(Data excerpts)
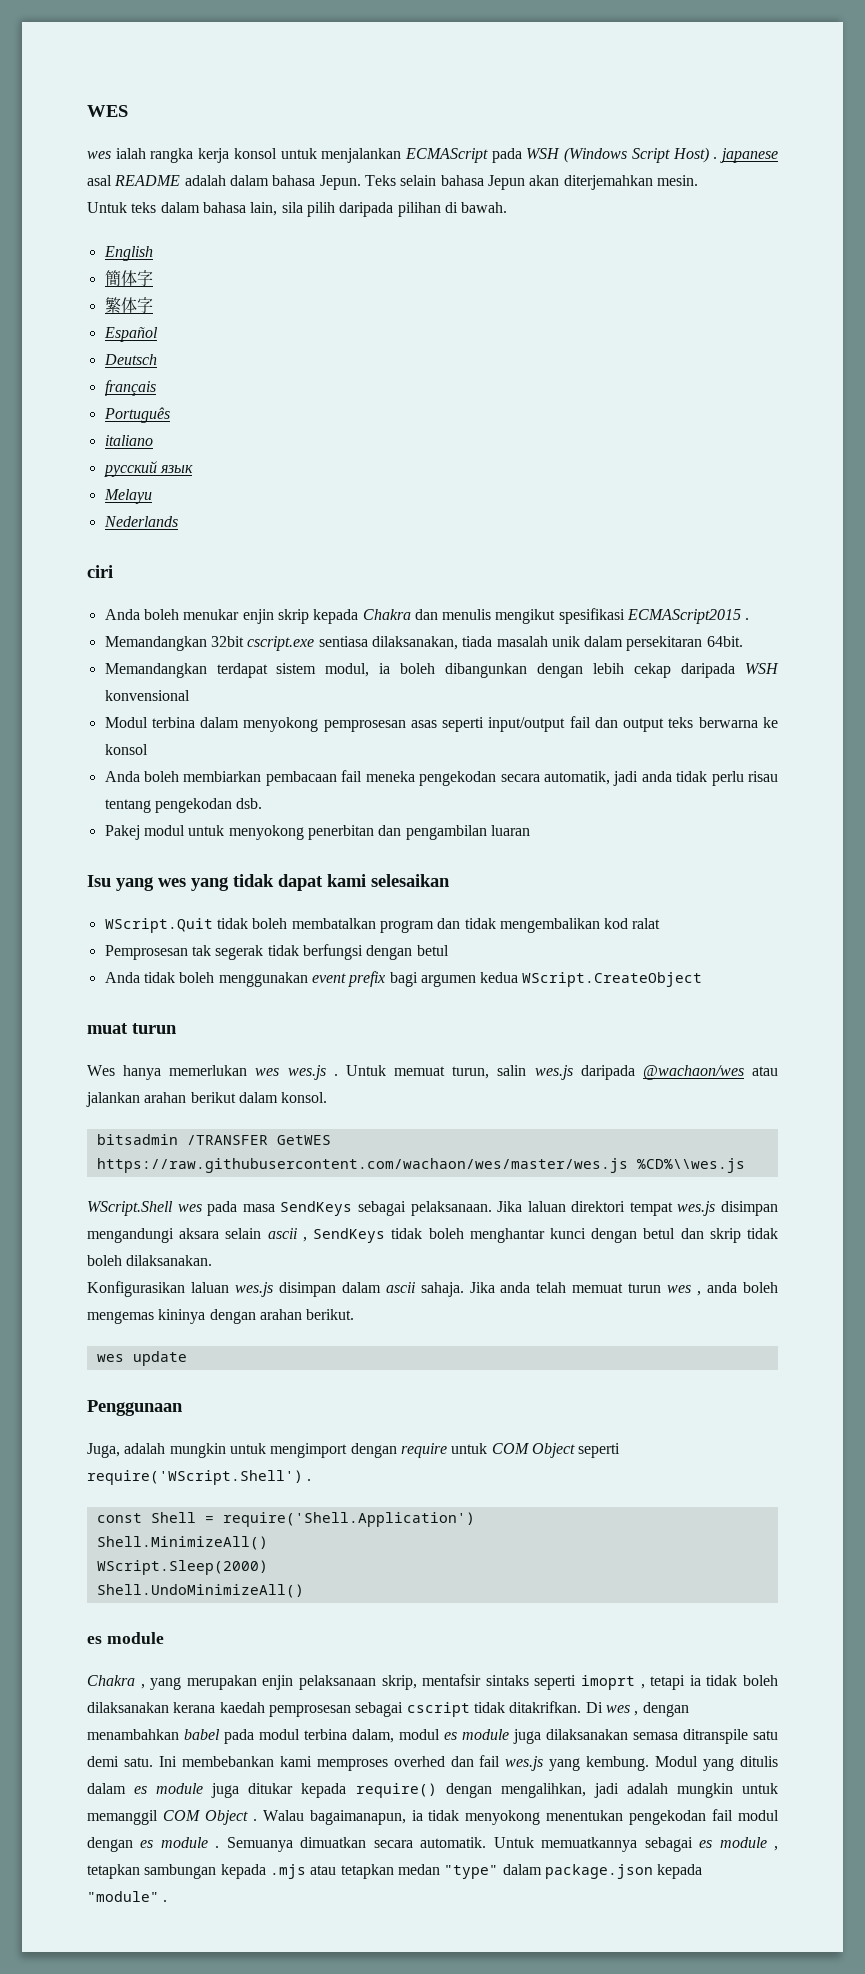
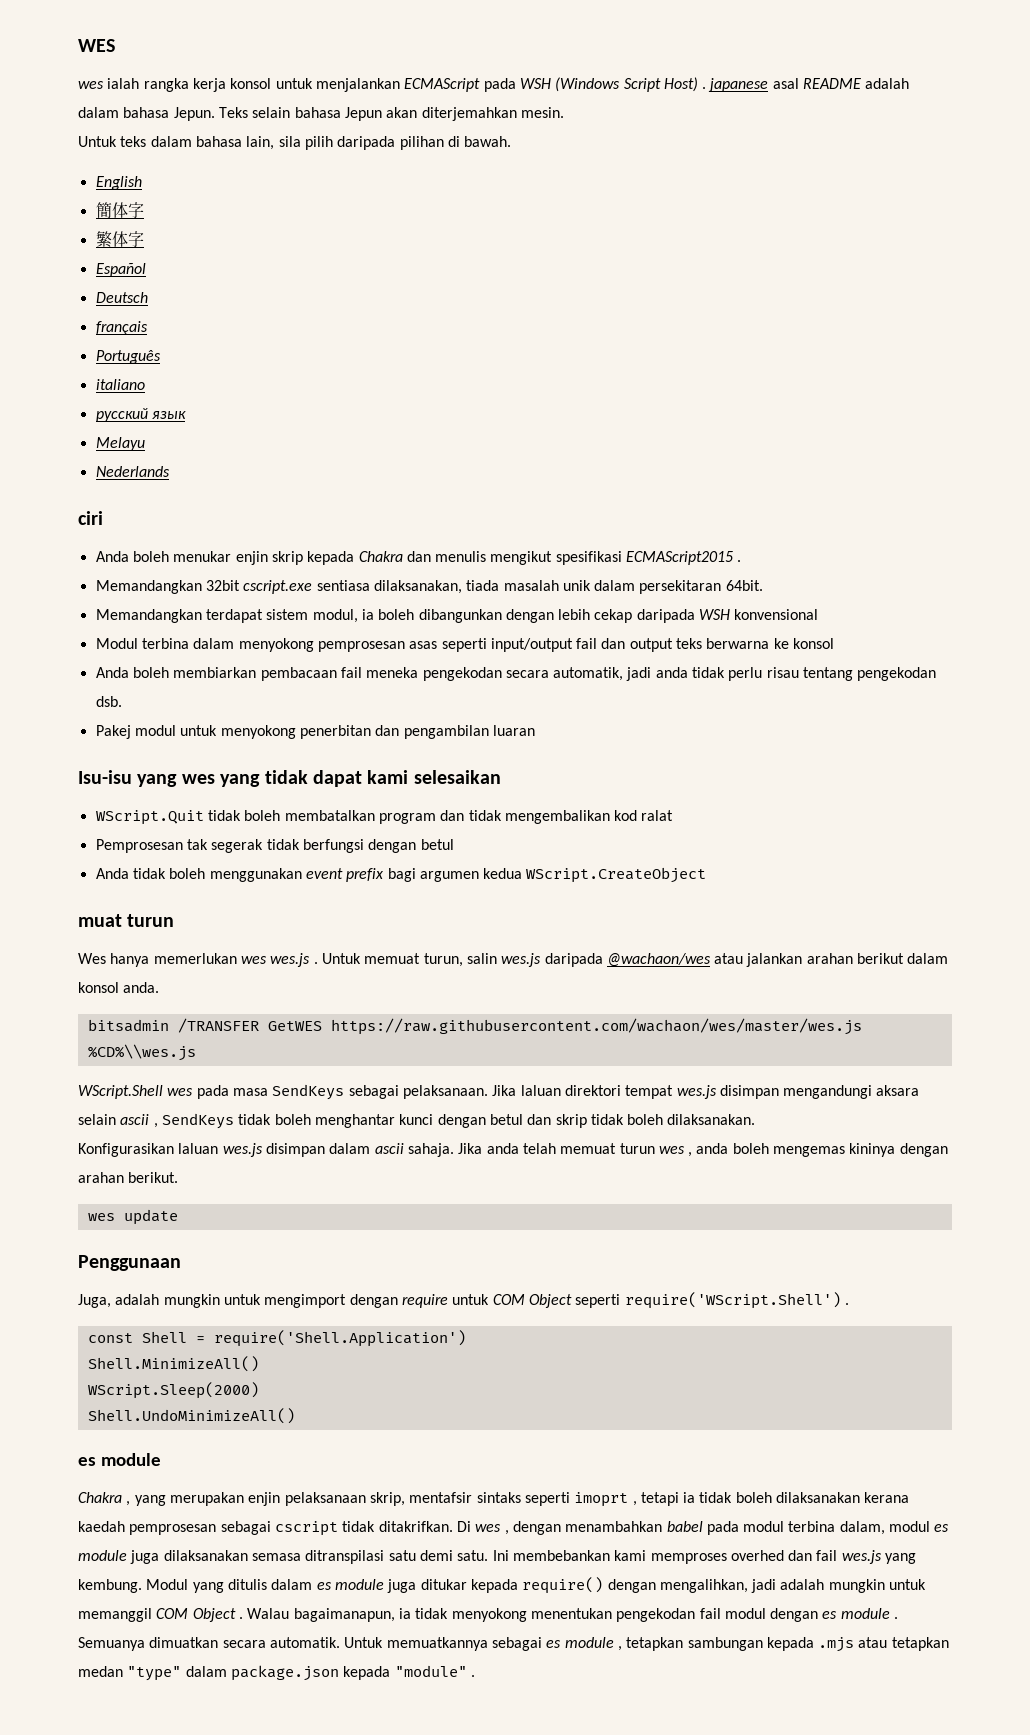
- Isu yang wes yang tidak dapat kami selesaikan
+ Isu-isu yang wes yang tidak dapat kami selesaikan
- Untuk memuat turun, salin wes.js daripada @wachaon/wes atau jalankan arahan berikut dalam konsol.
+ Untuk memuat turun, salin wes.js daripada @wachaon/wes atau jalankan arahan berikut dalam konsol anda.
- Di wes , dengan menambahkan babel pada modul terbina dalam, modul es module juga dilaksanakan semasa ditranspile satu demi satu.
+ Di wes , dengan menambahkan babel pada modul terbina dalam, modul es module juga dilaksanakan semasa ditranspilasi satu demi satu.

- Exercise brief
Transcribe exactly the lines from the one containing "dalam konsol anda." through the end of the records, both included, and nothing else.

- Written solution
+ Untuk memuat turun, salin wes.js daripada @wachaon/wes atau jalankan arahan berikut dalam konsol anda.
- Di wes , dengan menambahkan babel pada modul terbina dalam, modul es module juga dilaksanakan semasa ditranspile satu demi satu.
+ Di wes , dengan menambahkan babel pada modul terbina dalam, modul es module juga dilaksanakan semasa ditranspilasi satu demi satu.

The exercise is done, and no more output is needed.